Sur les quatre films en compétition réalisés par des femmes, trois figurent au palmarès : en plus de ceux de Mati Diop et Céline Sciamma, Little Joe de Jessica Hausner a vu son actrice Emily Beecham récompensée. Seul Sibyl de Justine Triet repart les mains vides, peut-être parce qu’il est trop affairé à décrire des enjeux intimes autour de l’amour et de la création pour séduire un jury cannois généralement plus sensible à la critique politique et sociale – critère qui explique aussi sans doute la minoration des films de Tarantino, Kechiche et Almodóvar. Sibyl n’en demeure pas moins pour nous un des plus beaux films de cette édition.
Dans sa volonté d’œcuménisme, le jury a décidé de créer ex nihilo une mention spéciale pour It Must Be Heaven d’Elia Suleiman, un film qui parvient à combiner commentaire politique et réflexion sur la création, les deux grandes tendances de cette sélection, tout en apportant une irrésistible touche de légèreté et de malice.

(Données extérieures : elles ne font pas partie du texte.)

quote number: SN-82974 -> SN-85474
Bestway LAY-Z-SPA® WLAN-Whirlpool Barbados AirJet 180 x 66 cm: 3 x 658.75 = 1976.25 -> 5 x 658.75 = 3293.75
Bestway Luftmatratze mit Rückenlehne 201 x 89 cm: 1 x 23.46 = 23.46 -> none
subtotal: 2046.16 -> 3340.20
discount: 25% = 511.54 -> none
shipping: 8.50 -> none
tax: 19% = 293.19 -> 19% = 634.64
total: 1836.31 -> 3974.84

https://www.youtube.com/watch?v=iPNfFRZjgkE
Enfin, un des plus beaux moments de la cérémonie fut le récit par Viggo Mortensen, dans un français impeccable, d’un voyage en avion aux côtés d’Agnès Varda. La cinéaste, qui fut incontestablement la figure tutélaire de cette édition (de l’affiche du Festival aux multiples évocations des remettants de prix), lui souffla la phrase suivante : “Pour bien raconter et pour faire du bon cinéma, il ne faut pas montrer, mais donner envie de voir”. On laissera à chacun le soin de relire le palmarès à l’aune de cette formule ouverte et inspirante.